Detected change data
----
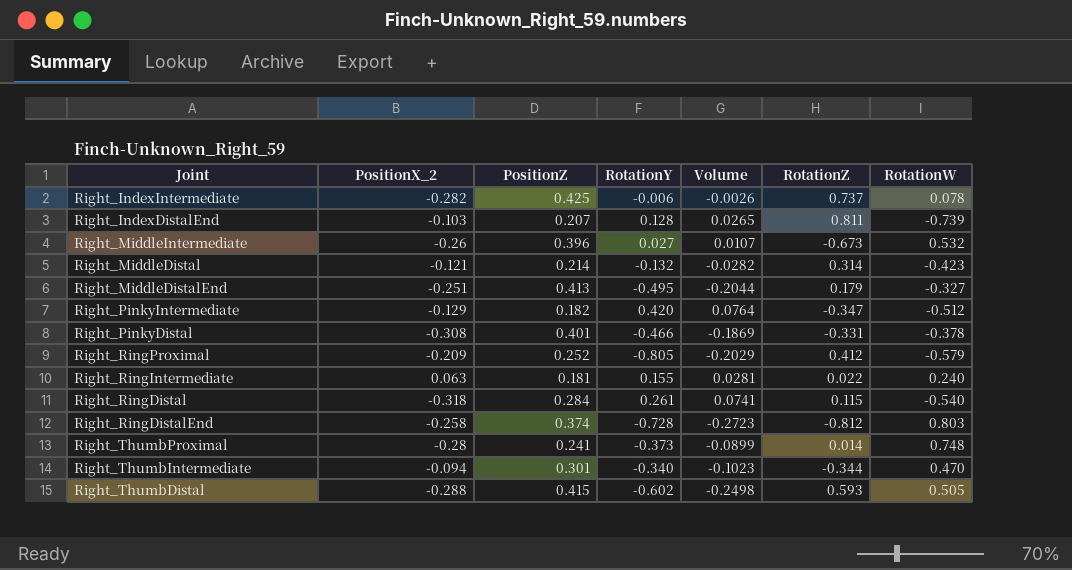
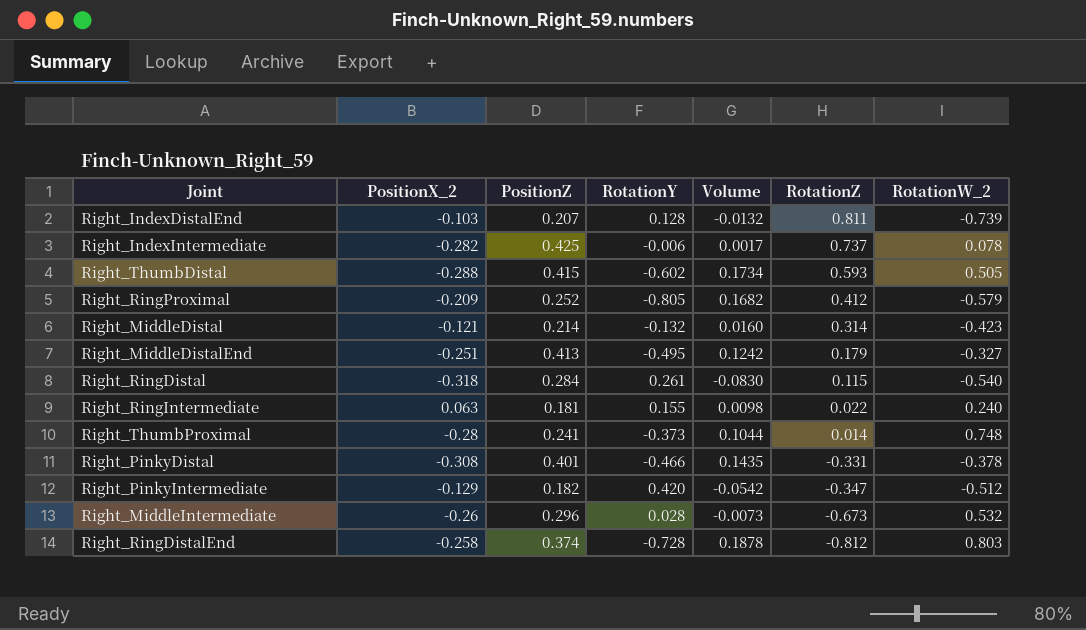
row order: none -> RotationZ descending
column Volume | formula: [PositionZ] * [RotationY] -> [PositionX_2] * [RotationY]
column name: RotationW -> RotationW_2
row Right_ThumbIntermediate: -0.094 | 0.301 | -0.340 | -0.1023 | -0.344 | 0.470 -> none
Right_MiddleIntermediate | PositionZ: 0.396 -> 0.296
Right_MiddleIntermediate | RotationY: 0.027 -> 0.028

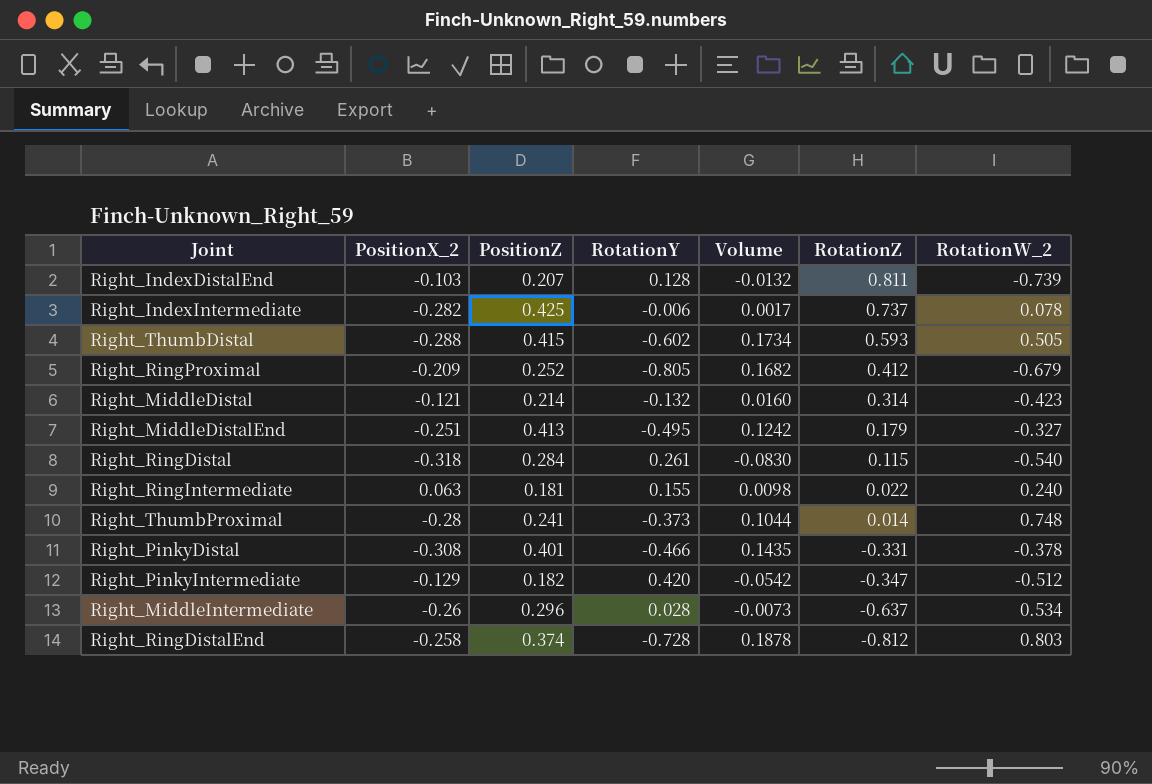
Right_RingProximal | RotationW_2: -0.579 -> -0.679
Right_MiddleIntermediate | RotationZ: -0.673 -> -0.637
Right_MiddleIntermediate | RotationW_2: 0.532 -> 0.534

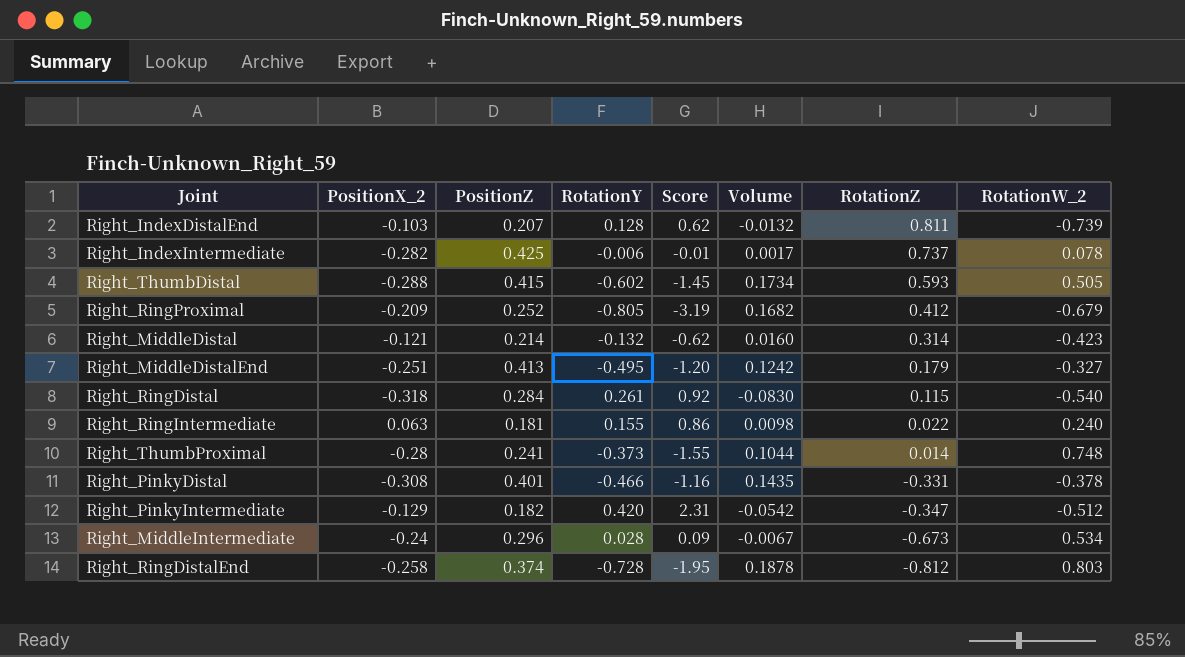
column Score | formula: none -> [RotationY] / [PositionZ]
Right_MiddleIntermediate | PositionX_2: -0.26 -> -0.24
Right_MiddleIntermediate | Volume: -0.0073 -> -0.0067
Right_MiddleIntermediate | RotationZ: -0.637 -> -0.673

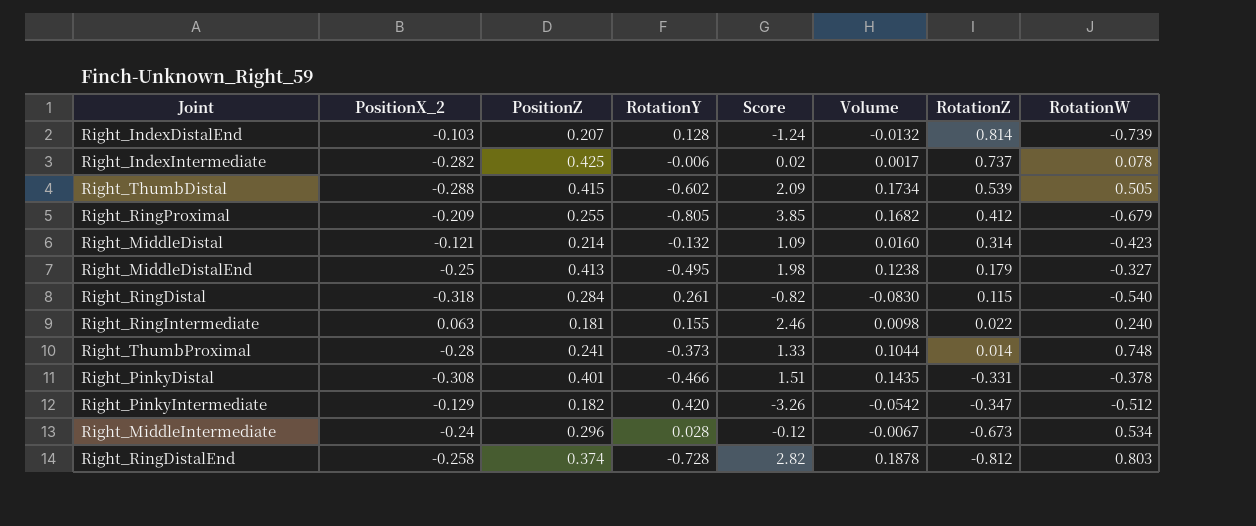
column Score | formula: [RotationY] / [PositionZ] -> [RotationY] / [PositionX_2]
column name: RotationW_2 -> RotationW
Right_IndexDistalEnd | RotationZ: 0.811 -> 0.814
Right_ThumbDistal | RotationZ: 0.593 -> 0.539
Right_RingProximal | PositionZ: 0.252 -> 0.255
Right_MiddleDistalEnd | PositionX_2: -0.251 -> -0.25
Right_MiddleDistalEnd | Volume: 0.1242 -> 0.1238

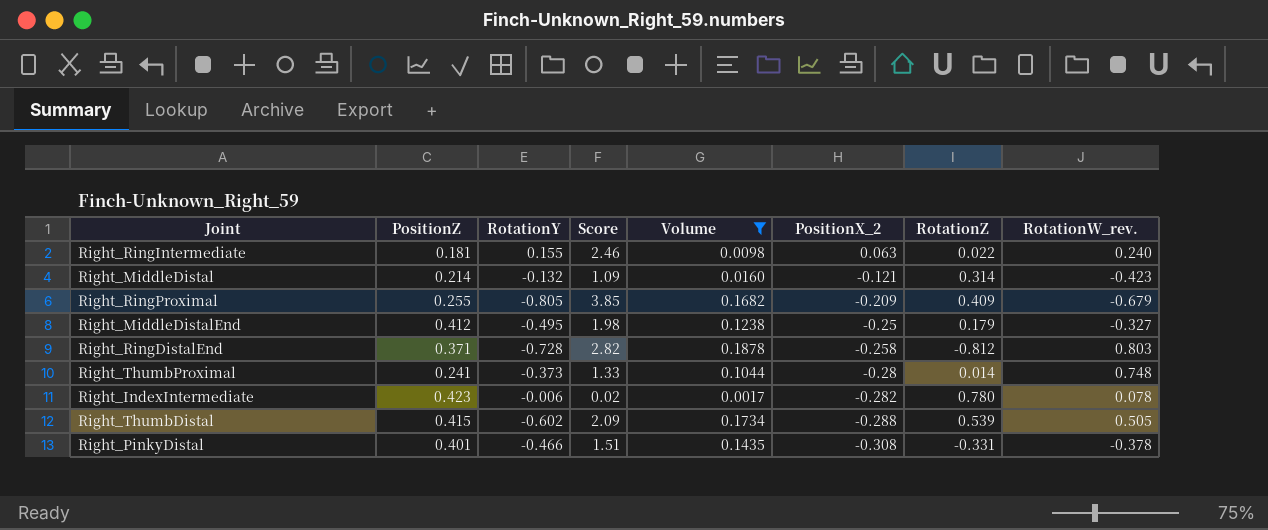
filter: none -> Volume >= 0.0017
row order: RotationZ descending -> PositionX_2 descending
column PositionX_2 | position: 2 -> 6
column name: RotationW -> RotationW_rev.
Right_RingProximal | RotationZ: 0.412 -> 0.409
Right_MiddleDistalEnd | PositionZ: 0.413 -> 0.412
Right_RingDistalEnd | PositionZ: 0.374 -> 0.371
Right_IndexIntermediate | PositionZ: 0.425 -> 0.423
Right_IndexIntermediate | RotationZ: 0.737 -> 0.780

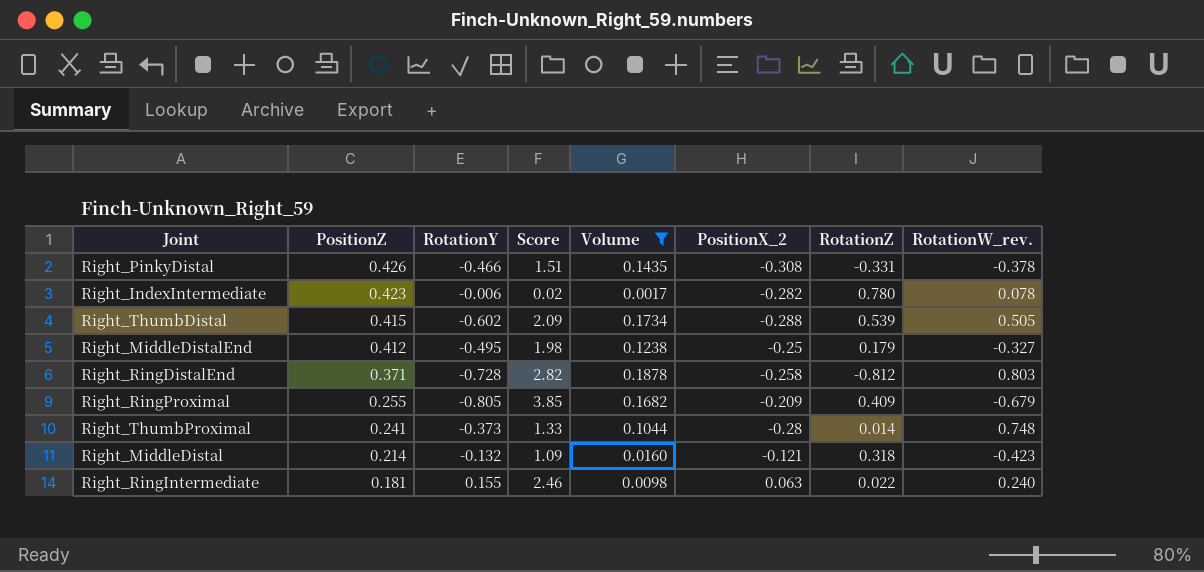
row order: PositionX_2 descending -> PositionZ descending
Right_PinkyDistal | PositionZ: 0.401 -> 0.426
Right_MiddleDistal | RotationZ: 0.314 -> 0.318

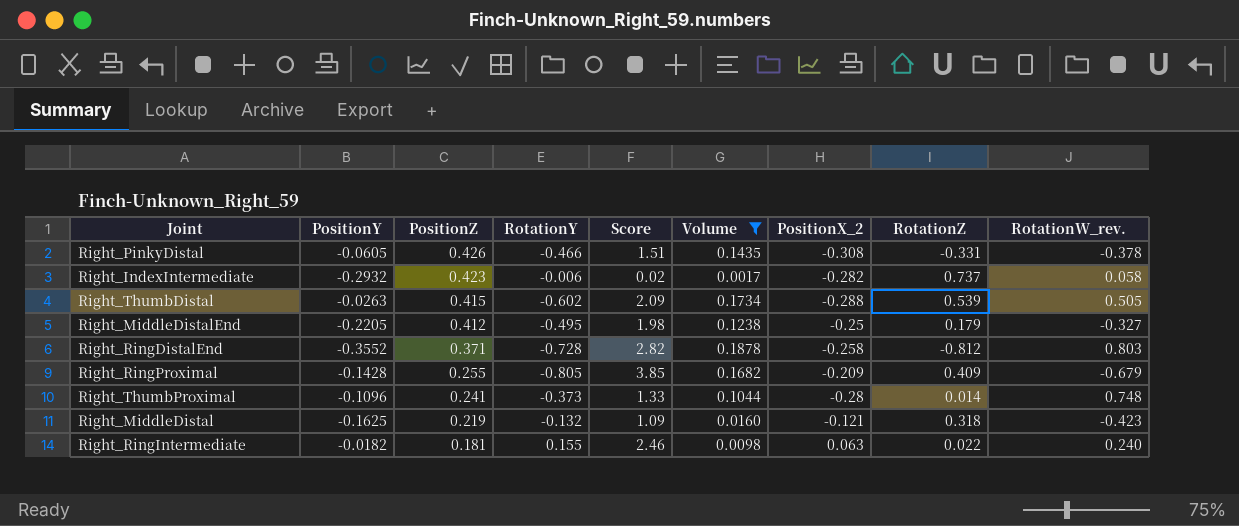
column PositionY | position: none -> 2
Right_IndexIntermediate | RotationZ: 0.780 -> 0.737
Right_IndexIntermediate | RotationW_rev.: 0.078 -> 0.058
Right_MiddleDistal | PositionZ: 0.214 -> 0.219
----
[Problem requirements]
Which lines of the records above hold the word "descending"? Copy each of them.

[Result for this exercise]
row order: none -> RotationZ descending
row order: RotationZ descending -> PositionX_2 descending
row order: PositionX_2 descending -> PositionZ descending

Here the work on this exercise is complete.